Already, it has proven to be a boost to public safety, according to Chief Robbie Whitfield of the Pace Fire Rescue District.
“On Monday of this week, we ran a cardiac arrest to the 5300 block of Madison Avenue. If you go down here and take a left and another right you’re on Madison Ave.,” said Whitfield, noting that his truck from the recently constructed Pea Ridge Fire Station arrived on scene surprisingly fast, twice as fast as it would have been able to using two previously available routes that were much longer.
“So, I called them and said, ‘Where were ya’ll at?’ They said, “Well, we’re gonna confess, we used the new road,” Whitfield shared, applauding their move. “To give you an example of the difference, 6.6 miles, 7.3, 3.1. So, that’s going to improve our response time for all of us. So, if our citizens are calling for help, we can get there quicker.”

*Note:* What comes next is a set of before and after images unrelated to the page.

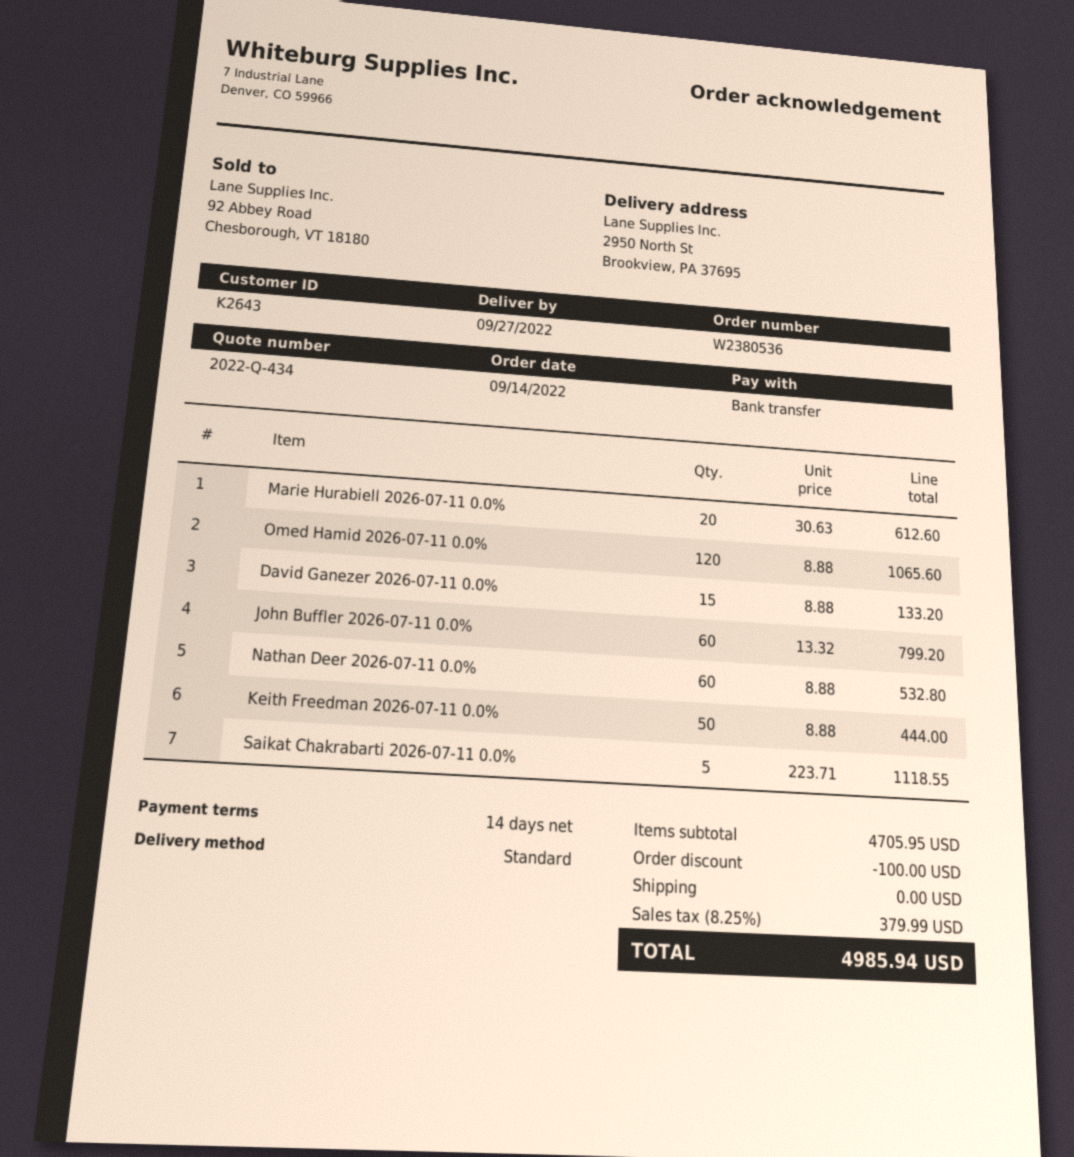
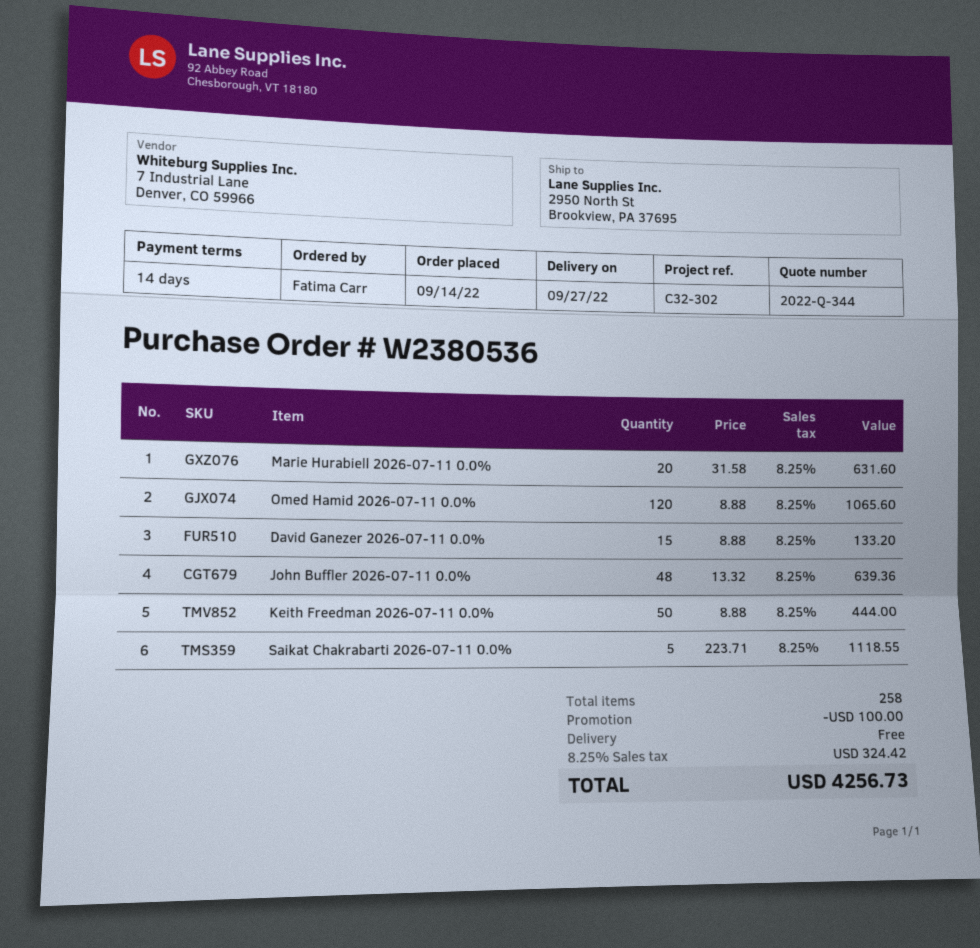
quote number: 2022-Q-434 -> 2022-Q-344
Marie Hurabiell 2026-07-11 0.0%: 20 x 30.63 = 612.60 -> 20 x 31.58 = 631.60
John Buffler 2026-07-11 0.0%: 60 x 13.32 = 799.20 -> 48 x 13.32 = 639.36
Nathan Deer 2026-07-11 0.0%: 60 x 8.88 = 532.80 -> none
tax: 8.25% = 379.99 -> 8.25% = 324.42
total: 4985.94 -> 4256.73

In addition to four lanes of traffic, the $11 million project includes both bike lanes and sidewalks. Also, about mid-way, there’s a round-about, that will help to control speed on the roadway.
Barbara and Kermit Groat, a military veteran, live in the nearby Santa Villa neighborhood.
“We’re very happy. We’ve been watching this being built,” said Barbara Groat. “It will be faster, less traffic and we’re looking forward to getting on our bikes and riding the bike trail.”
The Pea Ridge Connector project was first identified as a need over 20 years ago and has been included in the Florida-Alabama 2045 Long Range Transportation Plan (LRTP).
Commissioner Parker said this is just the beginning, “Phase one of what has been identified in that long range plan of a corridor that can truly connect Highway 90 to the northern part of our community, to at least Willard Norris Road (CR 191) that we’ve been hearing about for decades.”